A multibeam smart antenna is a highly configurable antenna system that senses the radio environment, including traffic and interference levels, and then alters its operation to optimize performance for specific local conditions.
The fundamental element of a multibeam smart antenna system is a phased-array antenna that creates 12 narrow beams (although other options are possible). These narrow beams, either individually or in combination, are intelligently exploited by the system to reduce interference in both analog and digital networks.
The smart antenna system connects to CDMA and AMPS/narrowband AMPS (N-AMPS) base stations as a non-invasive overlay. From an operational perspective, the functions of the smart antenna are transparent to the cell site radios and to the rest of the network, including the switch.

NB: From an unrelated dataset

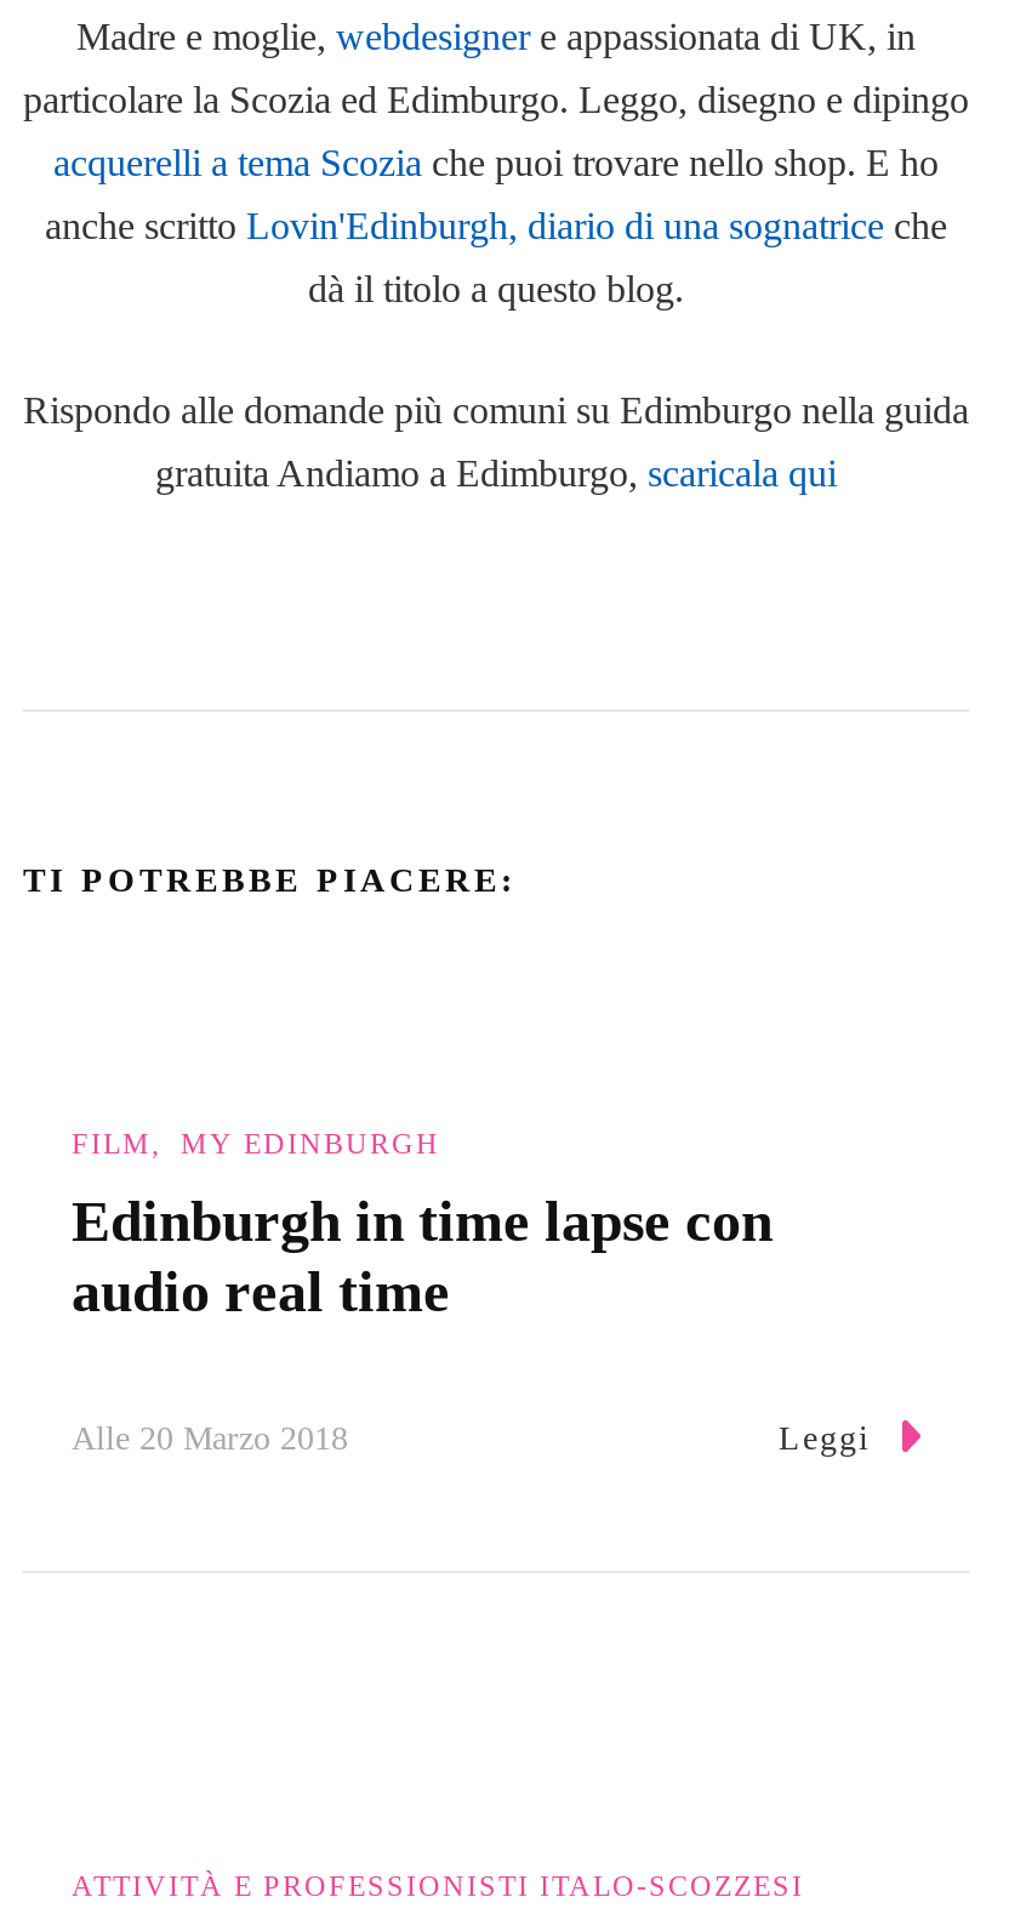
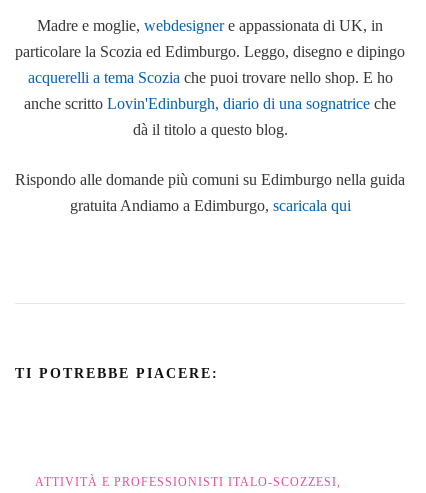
[72,1126,871,1457] FILM | MY EDINBURGH | Edinburgh in time lapse con | audio real time | Alle 20 Marzo 2018 | Leggi -> none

In the CDMA operating mode, a multibeam smart antenna makes use of the phased array to create custom sector antenna patterns through a process known as sector synthesis. Under software management, sector synthesis allows independent control of sector azimuth pointing angles, sector beamwidths, and per-beam gains, providing operators with unprecedented flexibility for fine-tuning a cell site's sector configuration and footprint
The software-defined smart antenna allows engineers to tailor sector radiation patterns to a cell's traffic patterns, topology, and RF environment. For example, Figure 1 shows a three-sector cell with a 60 deg. beamwidth on one sector, 90 deg. beamwidth on another, and a custom pattern with a 4 dB per-beam notch on the third sector. To adjust this pattern, the RF engineer simply downloads a new configuration file, updating the system either at the cell site or from a remote location such as the switch or network operations center.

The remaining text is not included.